_WHAT YOU ARE ASKED TO DO_:
Examine each line of the data, and copy the ones containing "checks".
Segment Start: RECORD EXTRACTS
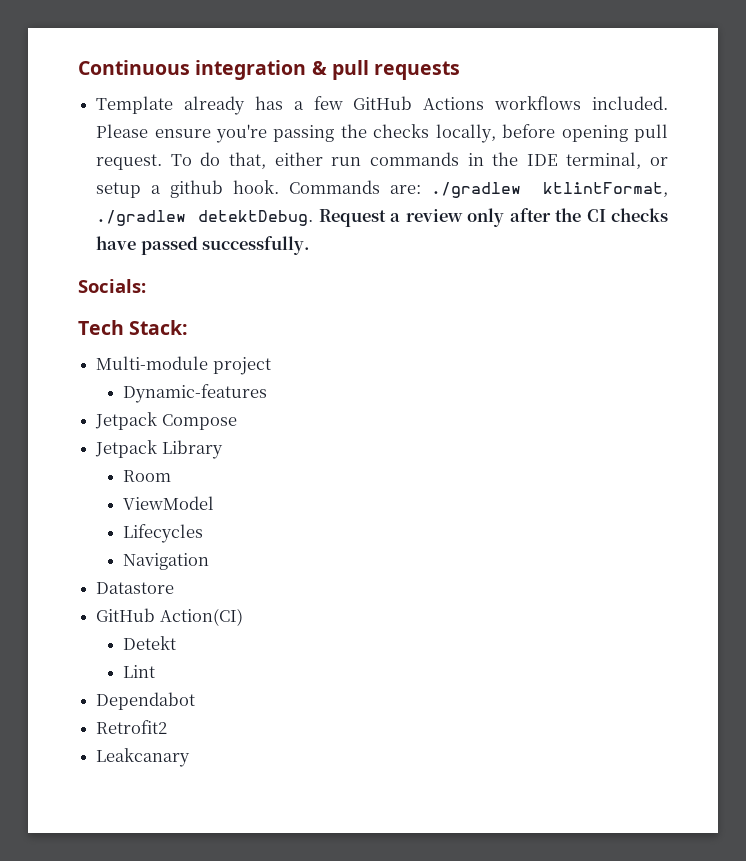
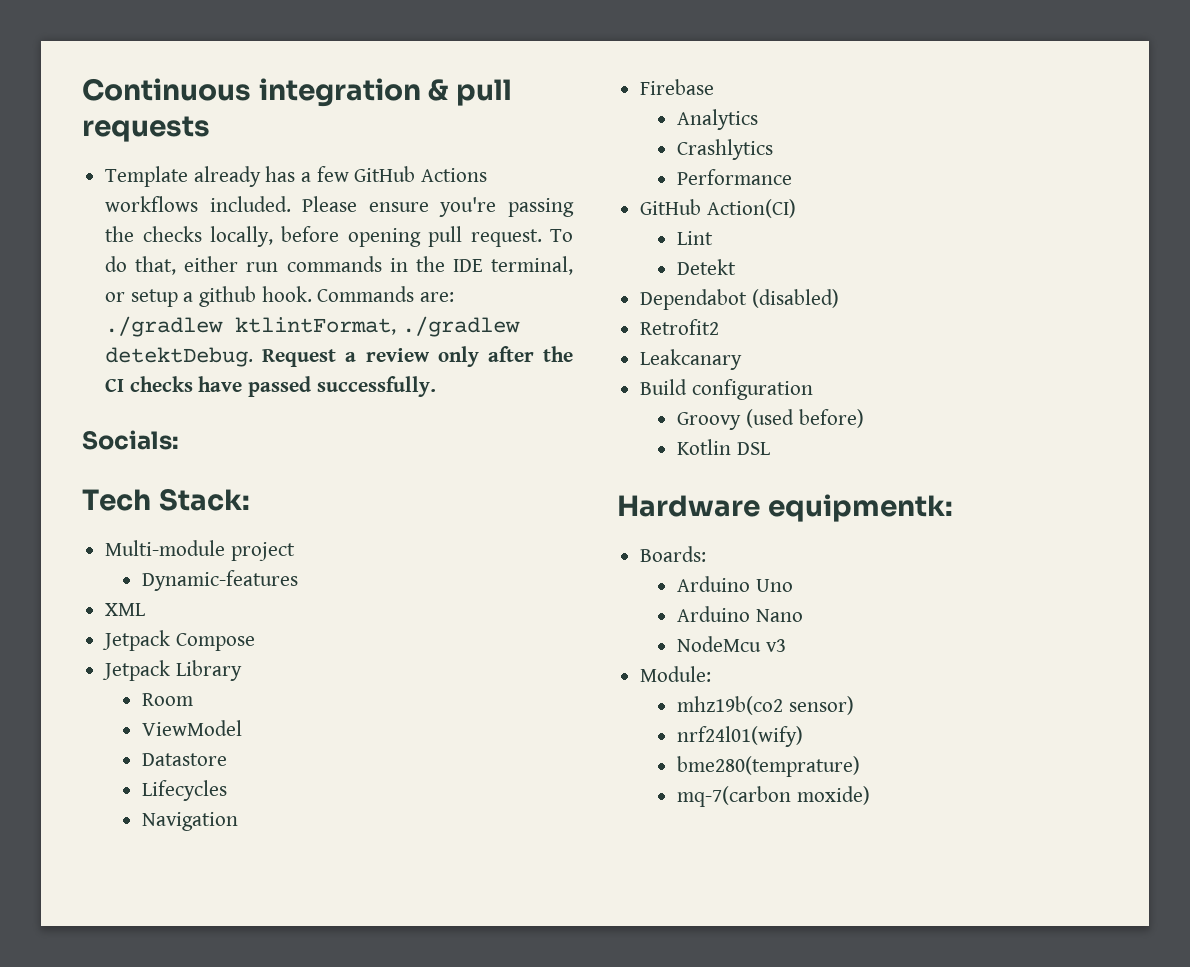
+ XML
+ Datastore
- Datastore
+ Firebase
+ Analytics
+ Crashlytics
+ Performance
+ Lint
- Lint
- Dependabot
+ Dependabot (disabled)
+ Build configuration
+ Groovy (used before)
+ Kotlin DSL
+ Hardware equipmentk:
+ Boards:
+ Arduino Uno
+ Arduino Nano
+ NodeMcu v3
+ Module:
+ mhz19b(co2 sensor)
+ nrf24l01(wify)
+ bme280(temprature)
+ mq-7(carbon moxide)

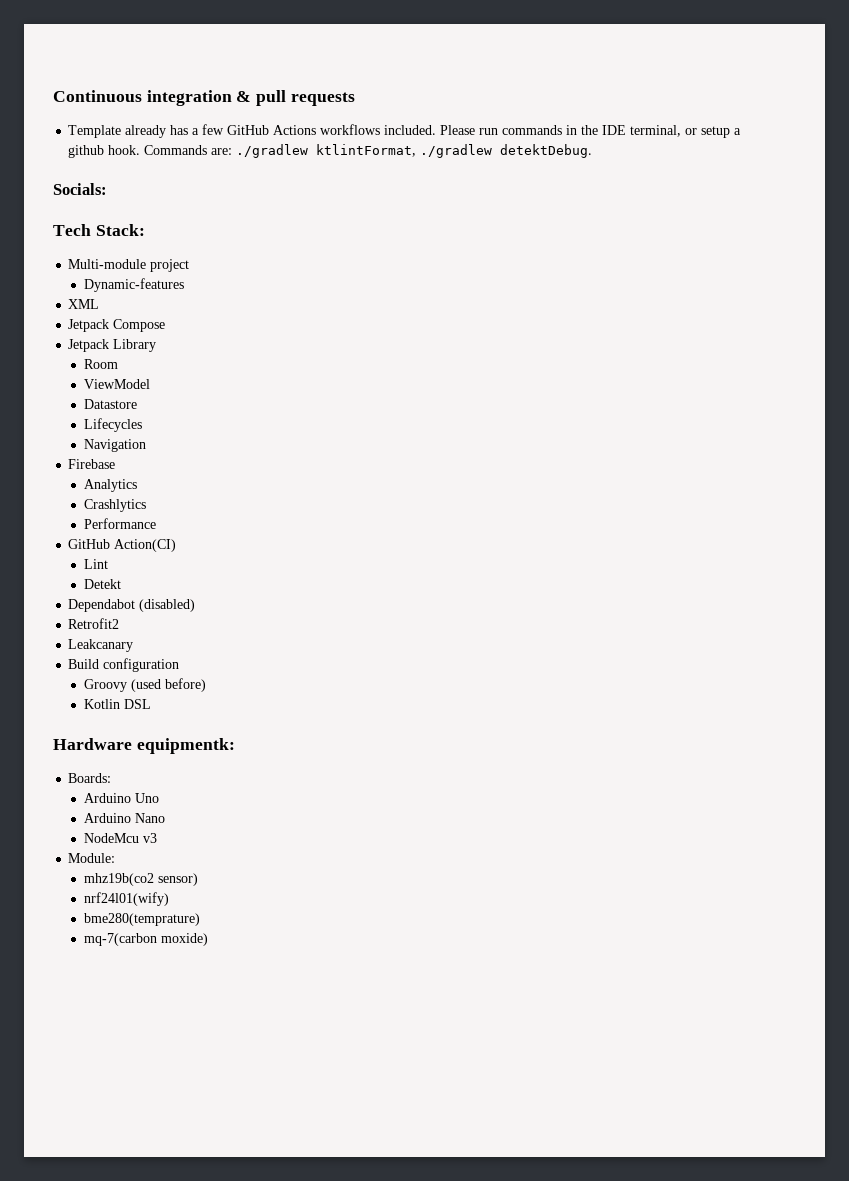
- Please ensure you're passing the checks locally, before opening pull request. To do that, either run commands in the IDE terminal, or setup a github hook.
+ Please run commands in the IDE terminal, or setup a github hook.
- Request a review only after the CI checks have passed successfully.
Segment End: RECORD EXTRACTS
_EXERCISE OUTPUT_:
- Please ensure you're passing the checks locally, before opening pull request. To do that, either run commands in the IDE terminal, or setup a github hook.
- Request a review only after the CI checks have passed successfully.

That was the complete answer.